Perchè avviene la Grande Migrazione?

La terra vibra al fragore di milioni di zoccoli di gnu, zebre e gazzelle mentre le mandrie colmano le vaste pianure per inseguire le piogge:  un annuale epico sforzo per la sopravvivenza conosciuto come la Grande Migrazione.
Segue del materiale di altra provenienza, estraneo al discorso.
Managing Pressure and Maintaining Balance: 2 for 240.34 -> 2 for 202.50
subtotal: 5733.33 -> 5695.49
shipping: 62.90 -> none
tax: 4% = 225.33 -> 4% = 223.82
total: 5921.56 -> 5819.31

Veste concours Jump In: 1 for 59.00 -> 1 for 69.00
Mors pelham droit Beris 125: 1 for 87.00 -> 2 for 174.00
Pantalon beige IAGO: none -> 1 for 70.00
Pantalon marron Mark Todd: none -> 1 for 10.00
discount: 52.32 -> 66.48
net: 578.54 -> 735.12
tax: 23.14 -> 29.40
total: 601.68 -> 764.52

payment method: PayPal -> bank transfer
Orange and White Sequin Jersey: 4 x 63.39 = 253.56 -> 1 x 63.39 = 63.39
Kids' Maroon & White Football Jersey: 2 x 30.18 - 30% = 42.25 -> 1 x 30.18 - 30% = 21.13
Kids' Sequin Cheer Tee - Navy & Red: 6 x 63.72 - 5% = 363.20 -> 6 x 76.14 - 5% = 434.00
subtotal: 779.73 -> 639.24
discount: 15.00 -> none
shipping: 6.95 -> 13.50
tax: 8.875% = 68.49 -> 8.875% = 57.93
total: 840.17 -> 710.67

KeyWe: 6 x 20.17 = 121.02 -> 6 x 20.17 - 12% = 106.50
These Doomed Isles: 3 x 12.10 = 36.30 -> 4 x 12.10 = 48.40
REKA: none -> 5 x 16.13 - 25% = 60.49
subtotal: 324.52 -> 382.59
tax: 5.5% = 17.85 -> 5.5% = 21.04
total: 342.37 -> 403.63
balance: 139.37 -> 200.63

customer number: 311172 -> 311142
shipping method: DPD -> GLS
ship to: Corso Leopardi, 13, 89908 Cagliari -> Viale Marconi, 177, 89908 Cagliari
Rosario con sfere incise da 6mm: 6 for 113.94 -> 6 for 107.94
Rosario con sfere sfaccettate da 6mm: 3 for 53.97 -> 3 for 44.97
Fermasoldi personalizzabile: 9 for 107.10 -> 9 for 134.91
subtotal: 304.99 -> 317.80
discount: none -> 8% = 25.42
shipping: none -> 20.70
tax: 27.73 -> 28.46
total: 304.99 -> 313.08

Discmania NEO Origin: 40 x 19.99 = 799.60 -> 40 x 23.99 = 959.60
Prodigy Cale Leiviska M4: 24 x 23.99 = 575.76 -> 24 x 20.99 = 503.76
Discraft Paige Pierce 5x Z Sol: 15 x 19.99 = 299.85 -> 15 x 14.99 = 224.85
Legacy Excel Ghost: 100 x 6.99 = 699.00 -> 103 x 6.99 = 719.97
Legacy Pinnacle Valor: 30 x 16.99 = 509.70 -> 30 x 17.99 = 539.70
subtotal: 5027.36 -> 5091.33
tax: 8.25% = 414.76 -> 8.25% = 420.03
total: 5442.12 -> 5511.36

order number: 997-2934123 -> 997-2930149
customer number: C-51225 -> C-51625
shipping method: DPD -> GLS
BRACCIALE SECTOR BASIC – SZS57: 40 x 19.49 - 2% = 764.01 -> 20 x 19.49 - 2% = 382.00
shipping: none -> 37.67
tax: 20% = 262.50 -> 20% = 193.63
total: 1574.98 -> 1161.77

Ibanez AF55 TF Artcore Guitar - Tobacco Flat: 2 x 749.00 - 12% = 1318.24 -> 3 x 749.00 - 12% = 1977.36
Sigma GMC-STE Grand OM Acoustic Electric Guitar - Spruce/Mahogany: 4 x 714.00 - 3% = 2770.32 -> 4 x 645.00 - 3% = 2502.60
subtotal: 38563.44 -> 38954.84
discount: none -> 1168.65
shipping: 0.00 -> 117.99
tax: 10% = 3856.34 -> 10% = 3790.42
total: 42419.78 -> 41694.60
E’ lo spettacolo naturale più grande sulla terra,  un’esperienza come nessun’altra e che cambia la vita.

Ma perchè avviene la Grande Migrazione?

 

La Grande Migrazione è il movimento in massa di animali più grande del pianeta. Infatti, con più di 1000 animali per km quadrato, le grandi colonne di gnu possono essere viste dallo spazio.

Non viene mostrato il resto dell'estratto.